§ **Task details**
Among the entries below, extract exactly the lines that run from the one with "235px; margin-left: 44px;" through the one with "eaten straight away</p>", both ends included.

§ **Provided material**
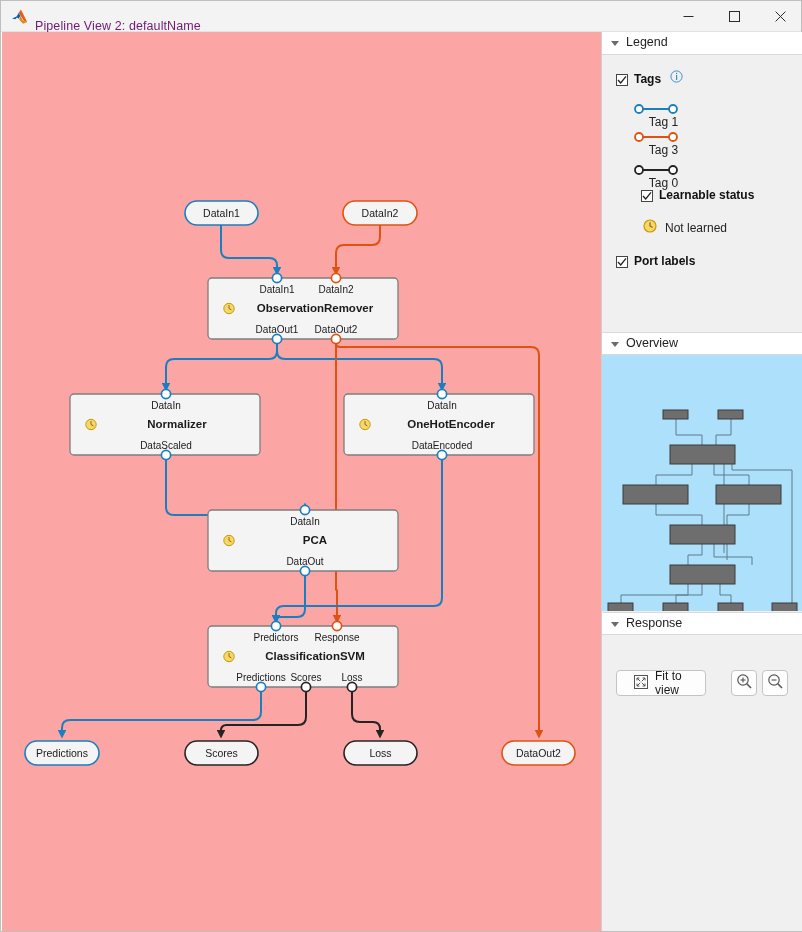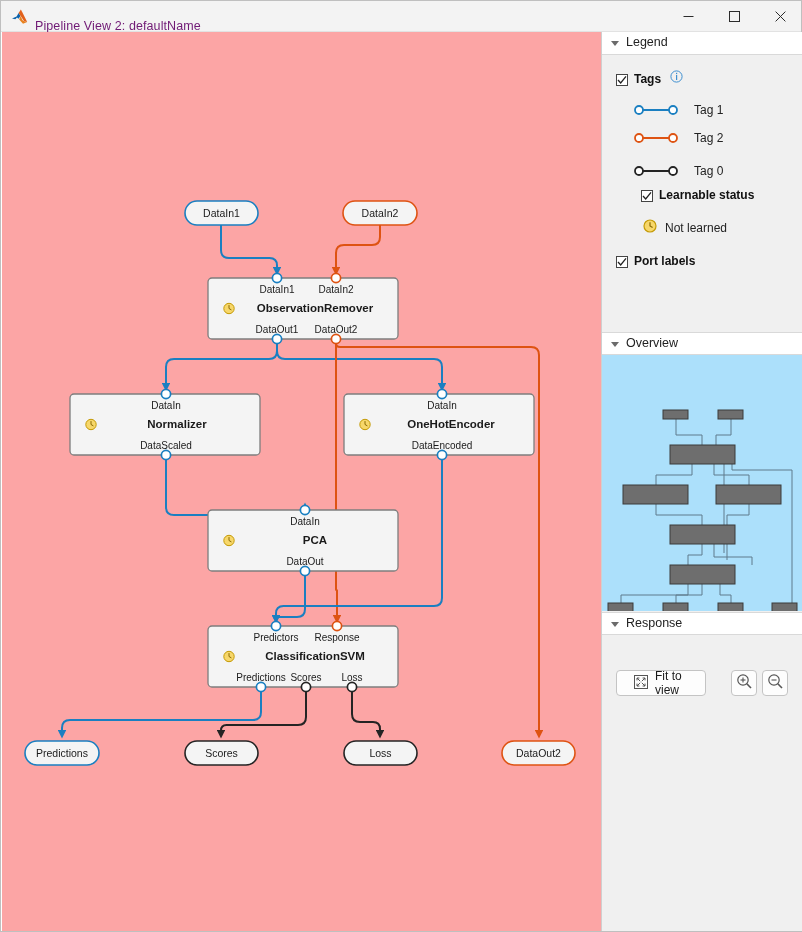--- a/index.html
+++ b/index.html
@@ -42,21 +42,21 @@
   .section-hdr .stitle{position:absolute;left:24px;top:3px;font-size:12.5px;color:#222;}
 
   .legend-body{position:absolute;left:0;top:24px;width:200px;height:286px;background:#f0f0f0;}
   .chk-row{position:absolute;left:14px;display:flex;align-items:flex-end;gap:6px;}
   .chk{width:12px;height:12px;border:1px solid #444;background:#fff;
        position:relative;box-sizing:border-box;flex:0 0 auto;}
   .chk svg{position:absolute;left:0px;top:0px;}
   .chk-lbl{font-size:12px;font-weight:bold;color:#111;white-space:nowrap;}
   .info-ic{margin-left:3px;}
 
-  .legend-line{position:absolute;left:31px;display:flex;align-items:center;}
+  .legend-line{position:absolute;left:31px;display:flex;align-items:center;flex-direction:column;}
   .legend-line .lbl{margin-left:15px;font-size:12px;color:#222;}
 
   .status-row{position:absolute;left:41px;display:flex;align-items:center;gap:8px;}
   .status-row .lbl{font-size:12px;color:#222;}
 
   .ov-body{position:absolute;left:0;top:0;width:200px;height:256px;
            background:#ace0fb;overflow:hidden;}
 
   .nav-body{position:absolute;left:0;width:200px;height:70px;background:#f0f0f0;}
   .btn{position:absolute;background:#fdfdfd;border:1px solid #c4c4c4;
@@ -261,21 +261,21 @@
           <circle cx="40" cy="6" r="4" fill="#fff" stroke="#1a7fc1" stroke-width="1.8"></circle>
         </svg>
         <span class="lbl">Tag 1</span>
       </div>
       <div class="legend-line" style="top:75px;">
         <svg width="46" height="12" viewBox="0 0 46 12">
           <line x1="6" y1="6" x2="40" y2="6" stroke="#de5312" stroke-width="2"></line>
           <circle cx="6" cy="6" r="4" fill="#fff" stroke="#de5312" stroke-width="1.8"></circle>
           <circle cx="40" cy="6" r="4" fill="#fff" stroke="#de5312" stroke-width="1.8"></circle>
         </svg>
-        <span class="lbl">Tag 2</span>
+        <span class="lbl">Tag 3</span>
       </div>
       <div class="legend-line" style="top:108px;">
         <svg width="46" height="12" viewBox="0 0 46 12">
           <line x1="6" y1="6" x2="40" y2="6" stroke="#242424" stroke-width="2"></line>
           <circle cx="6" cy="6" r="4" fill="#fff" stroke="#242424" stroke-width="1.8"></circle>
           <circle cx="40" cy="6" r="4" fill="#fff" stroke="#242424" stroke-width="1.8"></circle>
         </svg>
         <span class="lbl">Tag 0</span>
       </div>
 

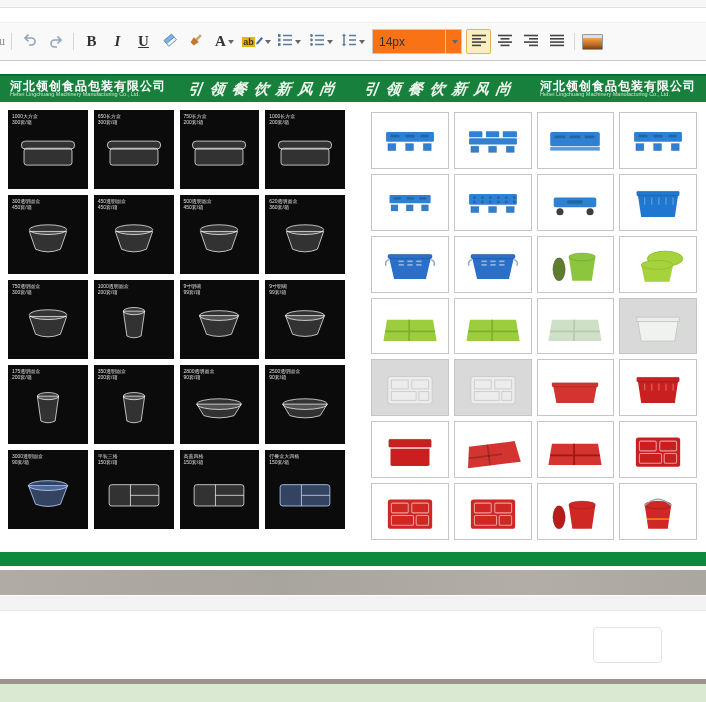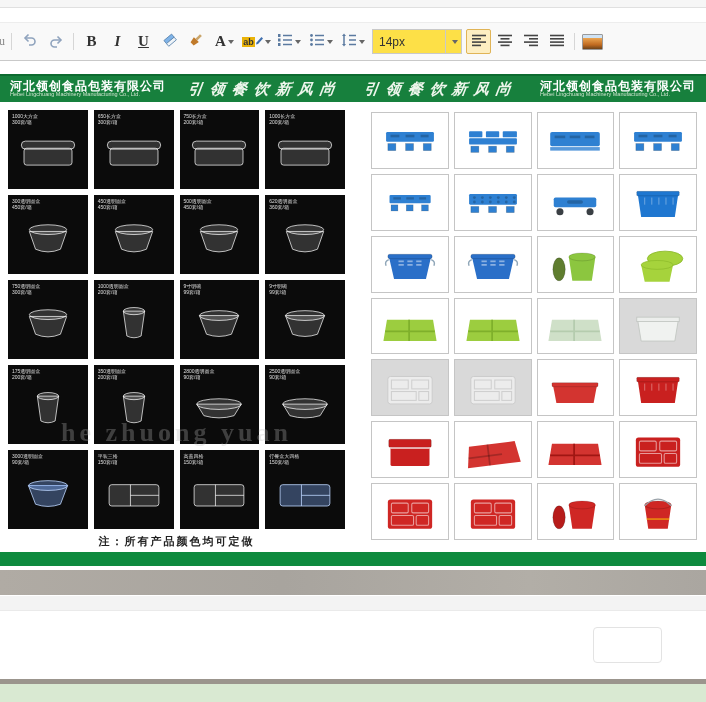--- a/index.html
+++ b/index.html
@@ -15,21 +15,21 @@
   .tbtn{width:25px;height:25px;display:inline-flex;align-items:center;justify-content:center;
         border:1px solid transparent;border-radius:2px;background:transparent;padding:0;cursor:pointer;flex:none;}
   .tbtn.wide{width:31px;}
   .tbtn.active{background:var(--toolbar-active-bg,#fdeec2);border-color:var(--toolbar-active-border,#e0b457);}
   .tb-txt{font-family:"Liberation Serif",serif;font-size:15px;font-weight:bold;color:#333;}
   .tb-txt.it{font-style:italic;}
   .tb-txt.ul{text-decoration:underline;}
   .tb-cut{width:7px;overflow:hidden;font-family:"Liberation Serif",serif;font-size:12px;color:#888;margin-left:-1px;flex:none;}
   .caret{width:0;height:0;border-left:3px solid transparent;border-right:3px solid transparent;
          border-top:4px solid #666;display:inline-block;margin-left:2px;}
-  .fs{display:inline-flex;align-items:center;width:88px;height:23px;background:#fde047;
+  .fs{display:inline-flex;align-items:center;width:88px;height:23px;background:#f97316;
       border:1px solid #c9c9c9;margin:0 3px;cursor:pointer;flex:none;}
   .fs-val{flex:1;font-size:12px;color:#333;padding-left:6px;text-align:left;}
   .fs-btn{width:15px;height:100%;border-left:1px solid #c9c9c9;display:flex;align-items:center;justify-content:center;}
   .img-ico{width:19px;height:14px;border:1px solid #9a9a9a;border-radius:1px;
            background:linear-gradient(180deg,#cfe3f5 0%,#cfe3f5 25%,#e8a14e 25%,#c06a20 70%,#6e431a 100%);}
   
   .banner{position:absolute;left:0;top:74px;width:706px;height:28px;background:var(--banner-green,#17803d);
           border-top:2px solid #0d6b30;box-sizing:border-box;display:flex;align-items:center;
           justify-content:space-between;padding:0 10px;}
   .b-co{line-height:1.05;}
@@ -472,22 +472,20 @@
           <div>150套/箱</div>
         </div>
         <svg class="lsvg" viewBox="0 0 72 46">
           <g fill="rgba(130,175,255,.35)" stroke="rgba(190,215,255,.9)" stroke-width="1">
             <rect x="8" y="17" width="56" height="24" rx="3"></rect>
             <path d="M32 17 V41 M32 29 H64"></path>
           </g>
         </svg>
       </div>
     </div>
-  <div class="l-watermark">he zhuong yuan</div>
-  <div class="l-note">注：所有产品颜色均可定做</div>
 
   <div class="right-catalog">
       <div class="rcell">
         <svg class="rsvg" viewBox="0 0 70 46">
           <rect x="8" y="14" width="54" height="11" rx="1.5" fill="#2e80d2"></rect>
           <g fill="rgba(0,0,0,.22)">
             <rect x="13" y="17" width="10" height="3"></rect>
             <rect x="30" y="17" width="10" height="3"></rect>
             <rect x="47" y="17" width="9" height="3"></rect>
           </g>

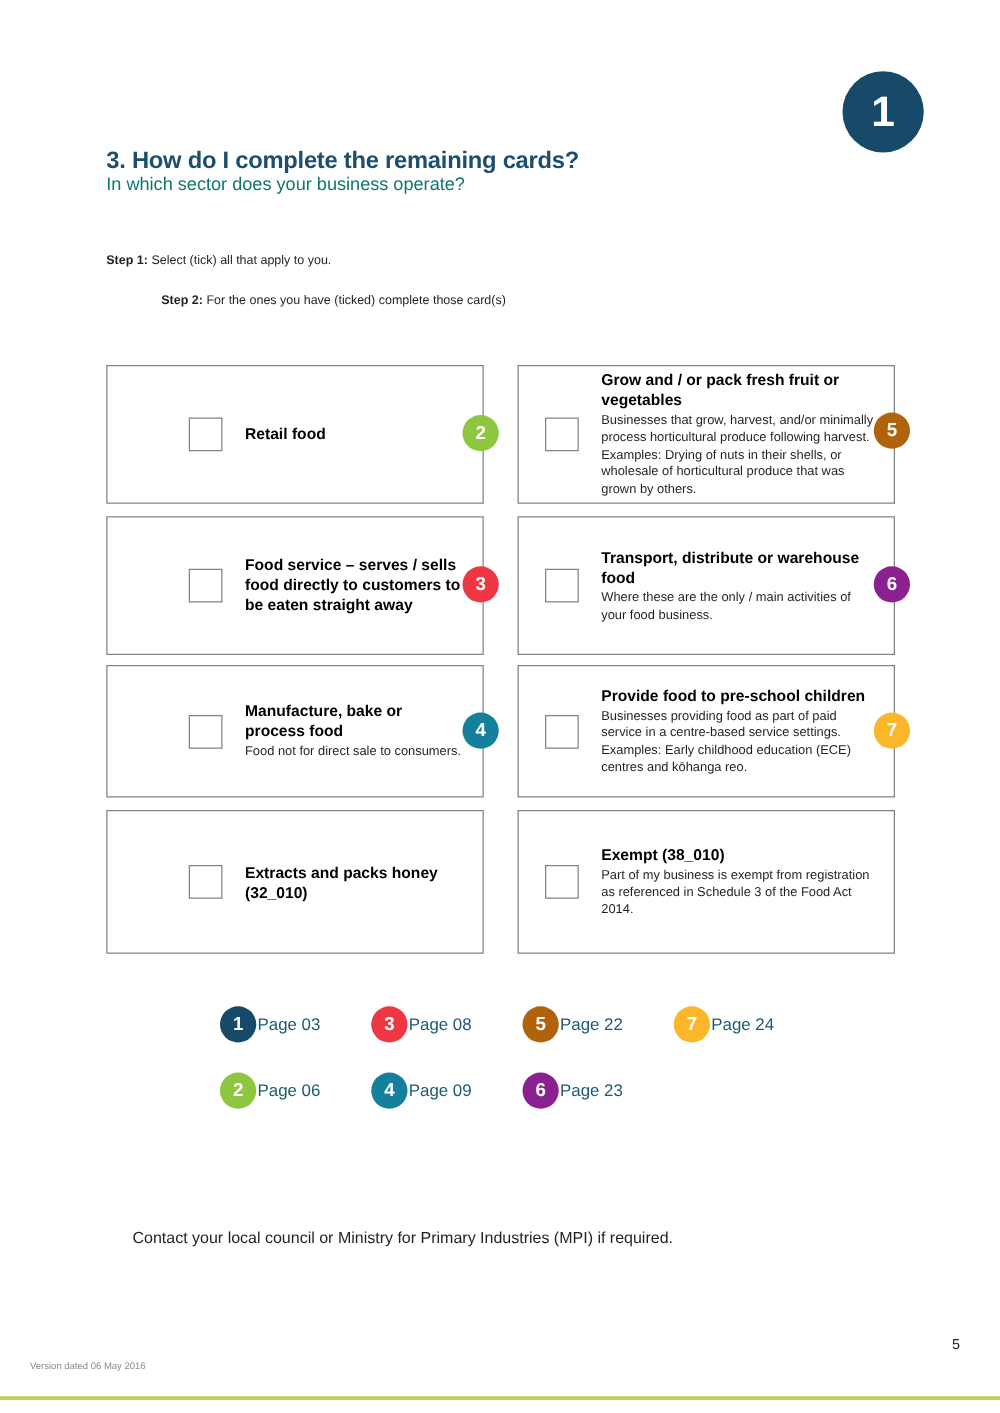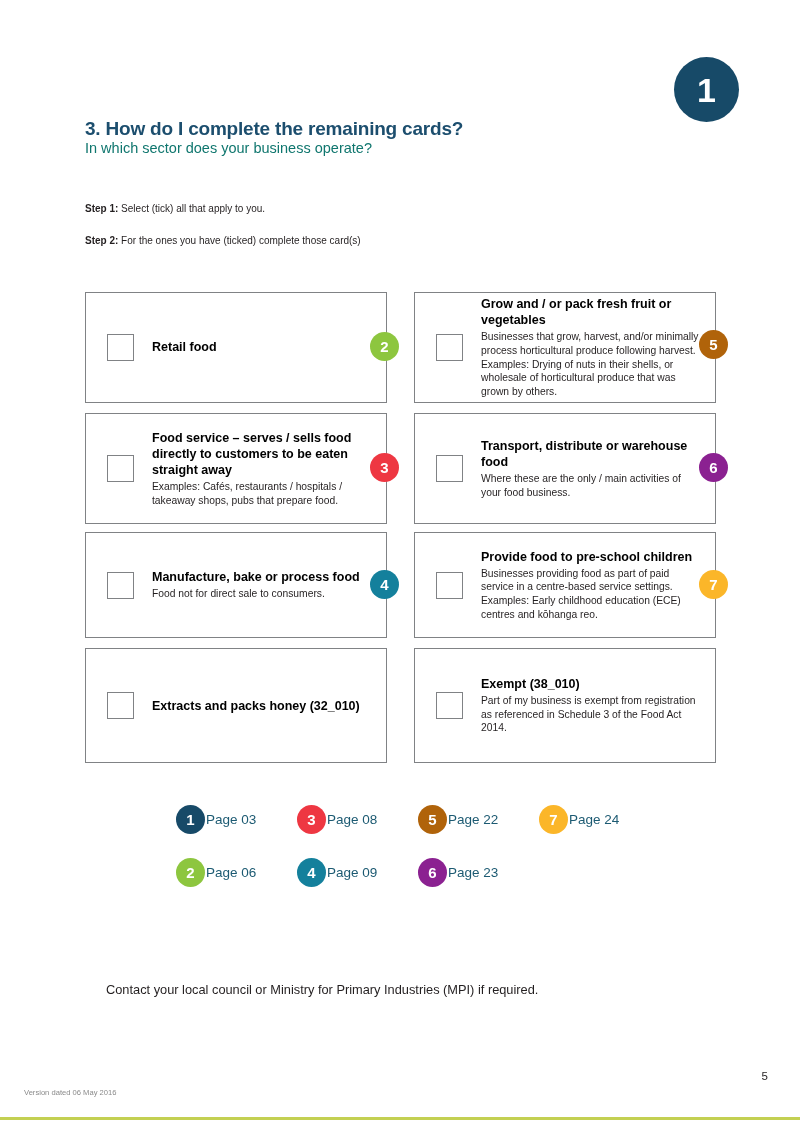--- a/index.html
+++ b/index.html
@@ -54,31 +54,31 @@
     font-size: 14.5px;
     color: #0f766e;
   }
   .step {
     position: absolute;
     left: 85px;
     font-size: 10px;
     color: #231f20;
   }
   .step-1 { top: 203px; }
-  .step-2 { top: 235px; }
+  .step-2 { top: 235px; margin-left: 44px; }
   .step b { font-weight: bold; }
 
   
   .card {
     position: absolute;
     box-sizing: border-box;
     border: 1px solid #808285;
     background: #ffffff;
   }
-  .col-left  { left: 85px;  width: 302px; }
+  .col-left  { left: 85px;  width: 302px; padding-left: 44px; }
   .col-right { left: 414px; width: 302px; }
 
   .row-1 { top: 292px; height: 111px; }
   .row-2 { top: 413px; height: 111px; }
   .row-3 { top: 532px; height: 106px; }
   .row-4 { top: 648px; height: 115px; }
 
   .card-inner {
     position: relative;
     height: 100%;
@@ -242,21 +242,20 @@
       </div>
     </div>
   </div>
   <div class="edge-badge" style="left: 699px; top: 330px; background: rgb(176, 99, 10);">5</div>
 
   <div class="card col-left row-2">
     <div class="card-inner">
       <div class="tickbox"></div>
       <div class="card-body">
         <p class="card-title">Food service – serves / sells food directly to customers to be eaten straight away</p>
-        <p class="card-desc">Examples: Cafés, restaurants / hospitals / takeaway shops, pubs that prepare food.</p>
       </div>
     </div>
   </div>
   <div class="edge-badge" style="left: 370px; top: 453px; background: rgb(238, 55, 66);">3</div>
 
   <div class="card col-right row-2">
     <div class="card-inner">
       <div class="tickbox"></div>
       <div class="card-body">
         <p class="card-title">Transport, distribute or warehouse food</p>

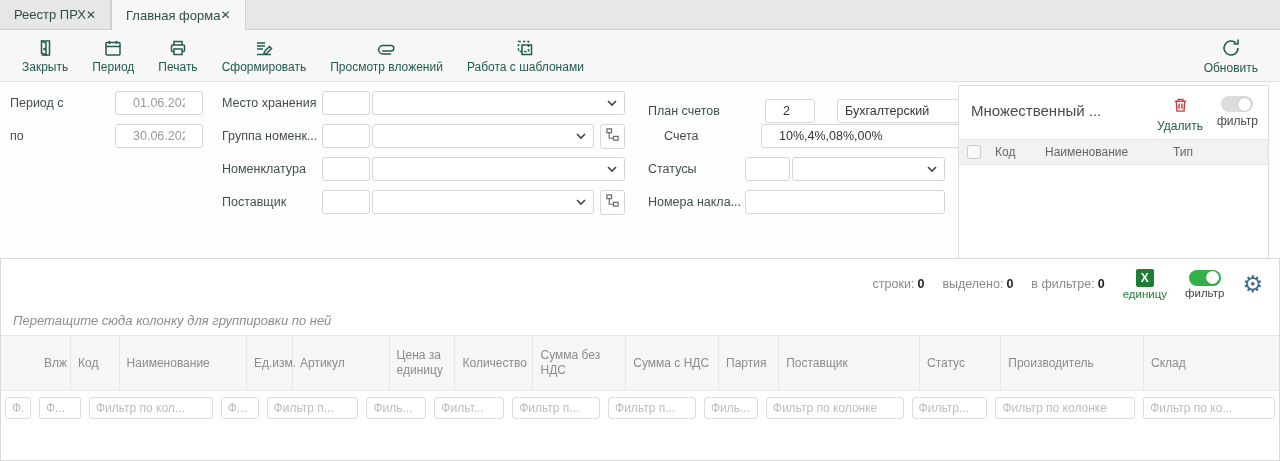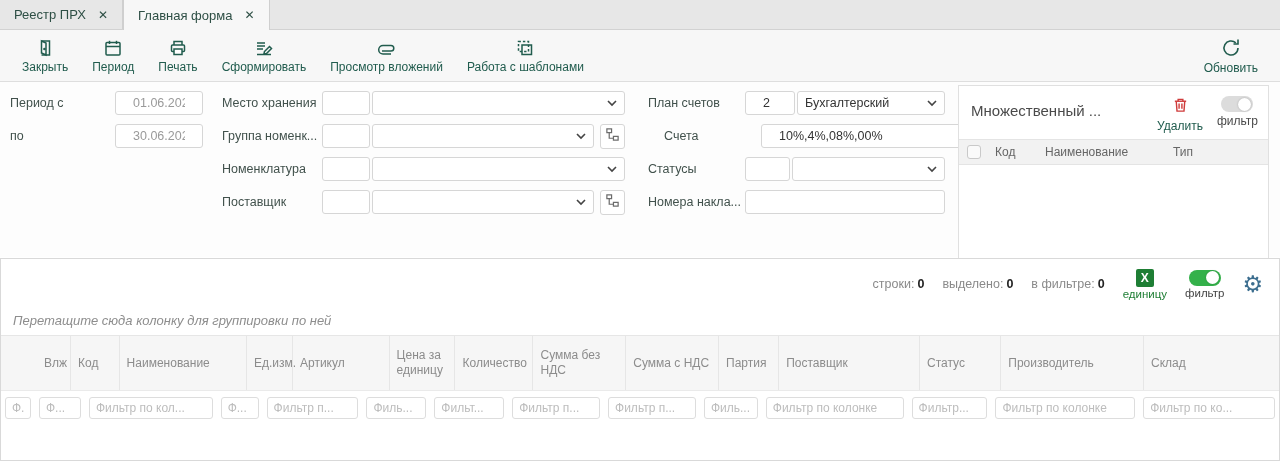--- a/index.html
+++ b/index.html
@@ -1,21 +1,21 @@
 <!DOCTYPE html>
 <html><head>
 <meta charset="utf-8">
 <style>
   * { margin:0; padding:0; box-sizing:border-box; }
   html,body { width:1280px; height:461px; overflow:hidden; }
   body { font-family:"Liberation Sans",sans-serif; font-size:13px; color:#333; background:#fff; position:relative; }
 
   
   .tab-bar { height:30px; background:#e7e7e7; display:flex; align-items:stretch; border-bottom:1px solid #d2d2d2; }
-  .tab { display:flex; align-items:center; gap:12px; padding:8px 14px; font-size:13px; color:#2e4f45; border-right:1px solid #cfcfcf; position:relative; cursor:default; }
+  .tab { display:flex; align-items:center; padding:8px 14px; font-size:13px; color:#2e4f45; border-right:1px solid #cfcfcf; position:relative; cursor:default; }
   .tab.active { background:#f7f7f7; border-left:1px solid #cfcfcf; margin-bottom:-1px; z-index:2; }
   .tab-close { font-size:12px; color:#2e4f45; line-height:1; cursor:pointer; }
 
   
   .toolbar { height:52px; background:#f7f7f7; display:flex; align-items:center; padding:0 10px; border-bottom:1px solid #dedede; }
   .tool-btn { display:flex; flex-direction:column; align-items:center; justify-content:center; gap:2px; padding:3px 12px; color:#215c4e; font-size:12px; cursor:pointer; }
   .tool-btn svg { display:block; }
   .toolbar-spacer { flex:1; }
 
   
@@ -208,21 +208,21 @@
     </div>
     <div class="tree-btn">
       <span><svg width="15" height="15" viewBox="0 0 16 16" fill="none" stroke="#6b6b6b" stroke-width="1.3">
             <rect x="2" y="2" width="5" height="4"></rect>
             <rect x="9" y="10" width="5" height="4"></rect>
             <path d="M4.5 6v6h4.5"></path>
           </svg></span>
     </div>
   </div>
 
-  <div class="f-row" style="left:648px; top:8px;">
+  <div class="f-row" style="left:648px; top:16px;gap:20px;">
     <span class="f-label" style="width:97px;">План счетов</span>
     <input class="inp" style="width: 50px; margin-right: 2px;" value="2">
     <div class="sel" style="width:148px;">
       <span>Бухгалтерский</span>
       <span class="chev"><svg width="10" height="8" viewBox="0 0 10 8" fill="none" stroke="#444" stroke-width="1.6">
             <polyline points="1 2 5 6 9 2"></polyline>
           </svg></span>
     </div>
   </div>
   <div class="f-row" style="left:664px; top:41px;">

§ **Solution**
+  .step-2 { top: 235px; margin-left: 44px; }
   .step b { font-weight: bold; }
 
   
   .card {
     position: absolute;
     box-sizing: border-box;
     border: 1px solid #808285;
     background: #ffffff;
   }
-  .col-left  { left: 85px;  width: 302px; }
+  .col-left  { left: 85px;  width: 302px; padding-left: 44px; }
   .col-right { left: 414px; width: 302px; }
 
   .row-1 { top: 292px; height: 111px; }
   .row-2 { top: 413px; height: 111px; }
   .row-3 { top: 532px; height: 106px; }
   .row-4 { top: 648px; height: 115px; }
 
   .card-inner {
     position: relative;
     height: 100%;
@@ -242,21 +242,20 @@
       </div>
     </div>
   </div>
   <div class="edge-badge" style="left: 699px; top: 330px; background: rgb(176, 99, 10);">5</div>
 
   <div class="card col-left row-2">
     <div class="card-inner">
       <div class="tickbox"></div>
       <div class="card-body">
         <p class="card-title">Food service – serves / sells food directly to customers to be eaten straight away</p>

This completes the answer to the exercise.